- _EXERCISE REQUIREMENTS_
From the first line of the entries below to the line with "delivery date: 2016-03-28 -> 2016-04-04", give each line again exactly.

Itemized modification records
┌──

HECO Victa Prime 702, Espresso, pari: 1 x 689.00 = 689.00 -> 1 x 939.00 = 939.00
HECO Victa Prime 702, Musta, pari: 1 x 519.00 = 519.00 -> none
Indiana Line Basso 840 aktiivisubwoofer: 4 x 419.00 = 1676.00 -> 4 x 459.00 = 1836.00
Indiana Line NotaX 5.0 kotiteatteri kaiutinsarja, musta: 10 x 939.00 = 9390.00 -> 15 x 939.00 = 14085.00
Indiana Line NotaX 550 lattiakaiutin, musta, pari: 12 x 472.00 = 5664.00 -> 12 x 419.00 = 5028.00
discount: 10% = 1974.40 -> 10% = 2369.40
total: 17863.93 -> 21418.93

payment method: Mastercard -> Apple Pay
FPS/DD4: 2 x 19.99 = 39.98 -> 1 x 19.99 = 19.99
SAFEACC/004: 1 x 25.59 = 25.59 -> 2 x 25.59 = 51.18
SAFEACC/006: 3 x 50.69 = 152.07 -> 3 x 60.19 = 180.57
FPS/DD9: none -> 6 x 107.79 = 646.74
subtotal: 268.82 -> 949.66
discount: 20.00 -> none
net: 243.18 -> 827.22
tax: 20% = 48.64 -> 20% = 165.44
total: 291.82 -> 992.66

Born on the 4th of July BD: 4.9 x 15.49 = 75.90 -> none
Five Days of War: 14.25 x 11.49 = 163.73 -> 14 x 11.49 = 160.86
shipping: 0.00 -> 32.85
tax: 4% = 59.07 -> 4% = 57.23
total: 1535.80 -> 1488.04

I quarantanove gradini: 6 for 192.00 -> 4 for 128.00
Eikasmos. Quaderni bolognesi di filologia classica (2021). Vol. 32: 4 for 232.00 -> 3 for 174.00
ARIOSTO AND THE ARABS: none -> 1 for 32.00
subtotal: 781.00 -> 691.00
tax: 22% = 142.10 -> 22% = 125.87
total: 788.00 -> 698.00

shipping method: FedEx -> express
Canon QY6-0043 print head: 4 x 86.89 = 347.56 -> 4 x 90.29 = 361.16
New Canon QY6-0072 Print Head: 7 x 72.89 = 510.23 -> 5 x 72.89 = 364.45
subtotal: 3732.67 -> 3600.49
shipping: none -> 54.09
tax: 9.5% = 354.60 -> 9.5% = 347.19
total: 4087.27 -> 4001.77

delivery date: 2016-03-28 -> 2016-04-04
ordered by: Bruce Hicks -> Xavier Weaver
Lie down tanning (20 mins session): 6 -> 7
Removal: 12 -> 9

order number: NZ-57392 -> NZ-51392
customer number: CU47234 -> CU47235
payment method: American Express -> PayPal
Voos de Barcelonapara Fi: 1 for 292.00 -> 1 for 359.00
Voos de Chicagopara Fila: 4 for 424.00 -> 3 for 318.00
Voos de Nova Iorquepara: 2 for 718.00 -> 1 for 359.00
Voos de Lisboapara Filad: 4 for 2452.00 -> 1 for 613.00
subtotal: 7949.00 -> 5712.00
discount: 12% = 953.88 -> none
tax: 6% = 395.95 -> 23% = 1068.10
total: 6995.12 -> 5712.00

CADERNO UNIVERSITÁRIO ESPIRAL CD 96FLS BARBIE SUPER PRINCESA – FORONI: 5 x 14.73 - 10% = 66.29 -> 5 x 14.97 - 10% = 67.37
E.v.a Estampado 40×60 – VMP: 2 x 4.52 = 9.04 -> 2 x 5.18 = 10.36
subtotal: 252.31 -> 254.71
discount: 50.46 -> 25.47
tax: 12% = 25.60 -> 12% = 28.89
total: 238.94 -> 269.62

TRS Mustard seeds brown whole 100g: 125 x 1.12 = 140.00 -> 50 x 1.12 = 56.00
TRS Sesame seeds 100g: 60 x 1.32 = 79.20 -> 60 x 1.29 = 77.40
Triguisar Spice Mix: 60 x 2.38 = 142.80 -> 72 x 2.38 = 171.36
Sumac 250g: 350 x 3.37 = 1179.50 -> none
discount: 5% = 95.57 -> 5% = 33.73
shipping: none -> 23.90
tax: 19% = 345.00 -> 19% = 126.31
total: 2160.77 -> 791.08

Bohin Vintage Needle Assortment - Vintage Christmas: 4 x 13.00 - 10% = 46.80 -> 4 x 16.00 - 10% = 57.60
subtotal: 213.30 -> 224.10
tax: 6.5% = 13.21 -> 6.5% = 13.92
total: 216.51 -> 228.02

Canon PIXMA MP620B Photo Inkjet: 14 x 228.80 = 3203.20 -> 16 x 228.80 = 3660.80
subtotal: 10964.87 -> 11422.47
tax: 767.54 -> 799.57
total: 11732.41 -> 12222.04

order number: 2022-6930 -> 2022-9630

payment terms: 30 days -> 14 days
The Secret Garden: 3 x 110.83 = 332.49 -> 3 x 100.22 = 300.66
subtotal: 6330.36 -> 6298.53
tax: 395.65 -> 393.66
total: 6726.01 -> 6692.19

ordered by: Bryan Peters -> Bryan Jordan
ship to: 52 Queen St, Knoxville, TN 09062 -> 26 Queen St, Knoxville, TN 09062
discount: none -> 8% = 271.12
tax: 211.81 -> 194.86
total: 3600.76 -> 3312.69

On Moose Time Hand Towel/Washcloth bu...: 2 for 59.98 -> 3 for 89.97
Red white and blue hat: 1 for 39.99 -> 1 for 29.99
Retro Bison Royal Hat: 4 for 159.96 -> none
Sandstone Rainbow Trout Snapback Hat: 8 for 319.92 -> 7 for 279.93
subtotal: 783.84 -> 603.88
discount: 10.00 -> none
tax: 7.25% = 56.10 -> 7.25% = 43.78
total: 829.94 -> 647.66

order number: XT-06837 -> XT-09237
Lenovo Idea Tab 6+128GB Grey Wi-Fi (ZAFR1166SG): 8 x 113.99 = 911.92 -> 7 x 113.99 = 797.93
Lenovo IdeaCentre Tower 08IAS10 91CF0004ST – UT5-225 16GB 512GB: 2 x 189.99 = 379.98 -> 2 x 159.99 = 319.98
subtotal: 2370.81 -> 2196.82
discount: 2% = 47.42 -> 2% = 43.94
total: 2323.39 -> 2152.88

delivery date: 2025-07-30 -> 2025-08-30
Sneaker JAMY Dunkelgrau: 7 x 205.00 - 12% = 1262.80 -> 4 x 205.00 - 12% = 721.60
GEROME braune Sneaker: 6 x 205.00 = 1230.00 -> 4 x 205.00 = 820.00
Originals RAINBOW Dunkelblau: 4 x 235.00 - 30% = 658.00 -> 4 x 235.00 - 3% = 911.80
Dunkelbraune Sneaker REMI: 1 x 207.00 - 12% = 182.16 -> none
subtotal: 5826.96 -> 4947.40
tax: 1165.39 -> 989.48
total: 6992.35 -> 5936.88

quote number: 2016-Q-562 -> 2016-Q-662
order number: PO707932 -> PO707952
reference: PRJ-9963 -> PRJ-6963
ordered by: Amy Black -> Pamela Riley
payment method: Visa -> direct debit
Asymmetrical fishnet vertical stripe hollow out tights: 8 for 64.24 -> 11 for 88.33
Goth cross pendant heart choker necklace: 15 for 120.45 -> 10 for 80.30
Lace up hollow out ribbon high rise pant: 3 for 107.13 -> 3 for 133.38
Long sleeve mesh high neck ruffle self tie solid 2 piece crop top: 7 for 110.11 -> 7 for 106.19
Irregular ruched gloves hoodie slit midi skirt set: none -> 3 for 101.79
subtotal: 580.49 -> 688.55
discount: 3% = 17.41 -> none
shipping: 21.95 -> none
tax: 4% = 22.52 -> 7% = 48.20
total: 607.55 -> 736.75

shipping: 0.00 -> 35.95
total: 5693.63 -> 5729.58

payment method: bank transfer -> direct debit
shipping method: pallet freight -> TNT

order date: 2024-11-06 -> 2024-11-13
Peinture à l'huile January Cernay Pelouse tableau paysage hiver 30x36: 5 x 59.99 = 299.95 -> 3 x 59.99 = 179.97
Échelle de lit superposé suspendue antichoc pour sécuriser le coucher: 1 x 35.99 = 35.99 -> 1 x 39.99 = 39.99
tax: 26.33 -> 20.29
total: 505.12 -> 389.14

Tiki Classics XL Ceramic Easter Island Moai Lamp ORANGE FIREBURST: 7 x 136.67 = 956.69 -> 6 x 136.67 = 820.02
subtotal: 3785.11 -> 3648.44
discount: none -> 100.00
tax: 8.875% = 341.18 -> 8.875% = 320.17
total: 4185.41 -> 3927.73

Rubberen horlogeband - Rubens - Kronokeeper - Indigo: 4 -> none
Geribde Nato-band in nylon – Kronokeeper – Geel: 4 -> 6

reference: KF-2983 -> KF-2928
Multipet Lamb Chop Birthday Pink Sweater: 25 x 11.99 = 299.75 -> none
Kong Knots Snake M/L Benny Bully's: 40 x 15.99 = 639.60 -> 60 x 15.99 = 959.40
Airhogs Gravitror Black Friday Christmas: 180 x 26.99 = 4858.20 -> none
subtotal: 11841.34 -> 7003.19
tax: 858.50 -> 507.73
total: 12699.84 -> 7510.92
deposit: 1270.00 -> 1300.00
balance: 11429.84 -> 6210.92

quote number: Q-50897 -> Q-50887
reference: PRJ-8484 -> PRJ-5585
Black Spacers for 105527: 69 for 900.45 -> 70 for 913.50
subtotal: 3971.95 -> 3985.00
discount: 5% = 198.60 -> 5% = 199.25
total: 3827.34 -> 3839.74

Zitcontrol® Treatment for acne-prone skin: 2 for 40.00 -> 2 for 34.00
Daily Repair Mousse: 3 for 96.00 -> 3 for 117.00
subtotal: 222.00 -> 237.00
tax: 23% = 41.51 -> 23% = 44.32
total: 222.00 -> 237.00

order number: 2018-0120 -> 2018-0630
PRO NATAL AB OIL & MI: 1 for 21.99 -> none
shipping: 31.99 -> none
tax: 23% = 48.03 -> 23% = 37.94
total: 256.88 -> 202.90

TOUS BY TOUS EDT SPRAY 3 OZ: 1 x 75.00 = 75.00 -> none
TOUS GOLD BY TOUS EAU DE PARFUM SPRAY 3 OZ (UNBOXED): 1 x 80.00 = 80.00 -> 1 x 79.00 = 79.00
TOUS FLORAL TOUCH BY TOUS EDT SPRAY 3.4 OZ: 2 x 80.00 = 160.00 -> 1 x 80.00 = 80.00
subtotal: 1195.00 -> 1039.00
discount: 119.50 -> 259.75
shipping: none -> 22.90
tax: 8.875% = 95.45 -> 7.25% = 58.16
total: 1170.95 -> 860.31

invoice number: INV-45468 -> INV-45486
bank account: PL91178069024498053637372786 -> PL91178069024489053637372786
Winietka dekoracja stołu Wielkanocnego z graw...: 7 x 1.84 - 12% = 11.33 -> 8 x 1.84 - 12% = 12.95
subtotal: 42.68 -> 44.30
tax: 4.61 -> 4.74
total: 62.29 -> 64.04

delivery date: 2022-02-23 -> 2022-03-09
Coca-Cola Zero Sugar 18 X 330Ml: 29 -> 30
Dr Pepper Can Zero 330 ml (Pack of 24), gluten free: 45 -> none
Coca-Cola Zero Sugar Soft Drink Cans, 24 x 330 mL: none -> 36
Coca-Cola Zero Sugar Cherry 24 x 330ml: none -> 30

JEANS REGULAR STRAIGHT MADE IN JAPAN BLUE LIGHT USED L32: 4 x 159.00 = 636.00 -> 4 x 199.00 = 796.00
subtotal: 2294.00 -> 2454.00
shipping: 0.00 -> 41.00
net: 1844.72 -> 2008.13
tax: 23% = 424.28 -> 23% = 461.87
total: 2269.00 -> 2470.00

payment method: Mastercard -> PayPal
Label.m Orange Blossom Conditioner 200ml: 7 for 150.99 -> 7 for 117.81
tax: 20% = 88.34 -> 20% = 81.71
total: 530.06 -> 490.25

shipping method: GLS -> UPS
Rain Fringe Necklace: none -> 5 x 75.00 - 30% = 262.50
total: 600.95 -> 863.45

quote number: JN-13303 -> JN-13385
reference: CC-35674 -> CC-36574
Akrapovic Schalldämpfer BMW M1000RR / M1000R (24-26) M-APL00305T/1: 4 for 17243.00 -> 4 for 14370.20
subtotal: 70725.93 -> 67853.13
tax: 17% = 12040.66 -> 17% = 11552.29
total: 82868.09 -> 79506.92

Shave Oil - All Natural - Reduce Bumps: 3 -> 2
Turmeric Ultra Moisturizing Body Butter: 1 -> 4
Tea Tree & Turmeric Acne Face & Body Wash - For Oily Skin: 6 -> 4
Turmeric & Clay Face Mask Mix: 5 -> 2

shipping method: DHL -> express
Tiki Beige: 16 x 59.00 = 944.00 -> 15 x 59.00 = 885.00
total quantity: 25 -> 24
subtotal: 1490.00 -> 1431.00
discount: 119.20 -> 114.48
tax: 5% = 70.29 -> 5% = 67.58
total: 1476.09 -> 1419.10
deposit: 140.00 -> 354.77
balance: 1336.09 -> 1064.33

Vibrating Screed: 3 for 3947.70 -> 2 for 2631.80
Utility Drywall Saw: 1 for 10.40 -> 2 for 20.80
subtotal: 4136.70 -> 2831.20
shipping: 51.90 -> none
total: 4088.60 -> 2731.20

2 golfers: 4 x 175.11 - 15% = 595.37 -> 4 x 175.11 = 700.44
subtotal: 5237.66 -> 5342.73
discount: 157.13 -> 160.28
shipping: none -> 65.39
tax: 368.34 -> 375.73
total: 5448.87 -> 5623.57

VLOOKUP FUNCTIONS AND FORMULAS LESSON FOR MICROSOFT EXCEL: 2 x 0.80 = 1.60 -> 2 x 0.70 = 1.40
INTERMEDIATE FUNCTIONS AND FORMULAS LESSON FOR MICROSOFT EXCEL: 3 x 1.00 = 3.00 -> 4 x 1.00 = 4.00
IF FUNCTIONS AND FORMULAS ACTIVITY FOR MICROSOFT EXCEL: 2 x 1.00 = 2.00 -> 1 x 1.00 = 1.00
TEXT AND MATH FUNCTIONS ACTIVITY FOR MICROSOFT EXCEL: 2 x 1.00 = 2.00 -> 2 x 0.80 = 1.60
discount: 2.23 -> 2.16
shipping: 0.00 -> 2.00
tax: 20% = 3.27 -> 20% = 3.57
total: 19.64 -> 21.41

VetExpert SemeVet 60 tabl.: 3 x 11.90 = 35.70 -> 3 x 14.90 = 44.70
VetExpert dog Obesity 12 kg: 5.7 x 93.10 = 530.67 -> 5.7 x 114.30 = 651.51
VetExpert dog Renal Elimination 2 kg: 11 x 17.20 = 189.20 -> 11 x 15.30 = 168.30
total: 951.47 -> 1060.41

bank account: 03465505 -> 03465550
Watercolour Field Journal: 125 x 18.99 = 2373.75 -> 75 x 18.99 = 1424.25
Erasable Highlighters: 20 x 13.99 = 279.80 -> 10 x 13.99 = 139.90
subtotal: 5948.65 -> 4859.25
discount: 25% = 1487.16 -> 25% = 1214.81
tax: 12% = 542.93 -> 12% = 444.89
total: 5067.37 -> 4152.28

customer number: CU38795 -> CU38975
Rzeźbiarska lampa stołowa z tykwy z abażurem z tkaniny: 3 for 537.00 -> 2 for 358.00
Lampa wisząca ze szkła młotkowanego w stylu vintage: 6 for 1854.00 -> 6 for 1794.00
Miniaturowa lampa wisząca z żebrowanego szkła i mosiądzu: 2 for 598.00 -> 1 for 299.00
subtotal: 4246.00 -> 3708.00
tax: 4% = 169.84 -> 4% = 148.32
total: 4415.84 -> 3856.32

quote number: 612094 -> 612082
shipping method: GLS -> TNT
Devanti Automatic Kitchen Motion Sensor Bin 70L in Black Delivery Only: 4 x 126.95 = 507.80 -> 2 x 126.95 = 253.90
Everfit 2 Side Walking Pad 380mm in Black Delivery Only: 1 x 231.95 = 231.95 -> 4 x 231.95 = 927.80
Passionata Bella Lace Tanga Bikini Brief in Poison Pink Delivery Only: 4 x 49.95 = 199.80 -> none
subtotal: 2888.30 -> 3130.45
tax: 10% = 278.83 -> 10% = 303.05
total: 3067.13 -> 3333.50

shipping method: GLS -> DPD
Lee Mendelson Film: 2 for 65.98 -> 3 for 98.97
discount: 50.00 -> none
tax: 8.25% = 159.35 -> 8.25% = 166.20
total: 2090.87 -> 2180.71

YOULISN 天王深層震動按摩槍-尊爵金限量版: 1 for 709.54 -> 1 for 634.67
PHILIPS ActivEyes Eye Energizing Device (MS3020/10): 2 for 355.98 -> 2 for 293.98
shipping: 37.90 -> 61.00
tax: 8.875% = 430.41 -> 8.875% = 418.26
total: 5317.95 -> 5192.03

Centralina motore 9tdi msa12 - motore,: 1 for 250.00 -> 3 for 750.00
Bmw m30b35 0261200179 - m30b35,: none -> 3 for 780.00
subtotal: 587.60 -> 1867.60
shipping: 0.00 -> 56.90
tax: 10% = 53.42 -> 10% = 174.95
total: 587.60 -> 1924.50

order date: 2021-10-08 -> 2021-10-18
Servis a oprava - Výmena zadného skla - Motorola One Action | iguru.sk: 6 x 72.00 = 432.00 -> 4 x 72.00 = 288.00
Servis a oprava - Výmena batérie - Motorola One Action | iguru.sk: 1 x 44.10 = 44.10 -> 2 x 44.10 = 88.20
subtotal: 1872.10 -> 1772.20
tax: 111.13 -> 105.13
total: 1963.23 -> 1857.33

└──

- _FINISHED TASK_
HECO Victa Prime 702, Espresso, pari: 1 x 689.00 = 689.00 -> 1 x 939.00 = 939.00
HECO Victa Prime 702, Musta, pari: 1 x 519.00 = 519.00 -> none
Indiana Line Basso 840 aktiivisubwoofer: 4 x 419.00 = 1676.00 -> 4 x 459.00 = 1836.00
Indiana Line NotaX 5.0 kotiteatteri kaiutinsarja, musta: 10 x 939.00 = 9390.00 -> 15 x 939.00 = 14085.00
Indiana Line NotaX 550 lattiakaiutin, musta, pari: 12 x 472.00 = 5664.00 -> 12 x 419.00 = 5028.00
discount: 10% = 1974.40 -> 10% = 2369.40
total: 17863.93 -> 21418.93

payment method: Mastercard -> Apple Pay
FPS/DD4: 2 x 19.99 = 39.98 -> 1 x 19.99 = 19.99
SAFEACC/004: 1 x 25.59 = 25.59 -> 2 x 25.59 = 51.18
SAFEACC/006: 3 x 50.69 = 152.07 -> 3 x 60.19 = 180.57
FPS/DD9: none -> 6 x 107.79 = 646.74
subtotal: 268.82 -> 949.66
discount: 20.00 -> none
net: 243.18 -> 827.22
tax: 20% = 48.64 -> 20% = 165.44
total: 291.82 -> 992.66

Born on the 4th of July BD: 4.9 x 15.49 = 75.90 -> none
Five Days of War: 14.25 x 11.49 = 163.73 -> 14 x 11.49 = 160.86
shipping: 0.00 -> 32.85
tax: 4% = 59.07 -> 4% = 57.23
total: 1535.80 -> 1488.04

I quarantanove gradini: 6 for 192.00 -> 4 for 128.00
Eikasmos. Quaderni bolognesi di filologia classica (2021). Vol. 32: 4 for 232.00 -> 3 for 174.00
ARIOSTO AND THE ARABS: none -> 1 for 32.00
subtotal: 781.00 -> 691.00
tax: 22% = 142.10 -> 22% = 125.87
total: 788.00 -> 698.00

shipping method: FedEx -> express
Canon QY6-0043 print head: 4 x 86.89 = 347.56 -> 4 x 90.29 = 361.16
New Canon QY6-0072 Print Head: 7 x 72.89 = 510.23 -> 5 x 72.89 = 364.45
subtotal: 3732.67 -> 3600.49
shipping: none -> 54.09
tax: 9.5% = 354.60 -> 9.5% = 347.19
total: 4087.27 -> 4001.77

delivery date: 2016-03-28 -> 2016-04-04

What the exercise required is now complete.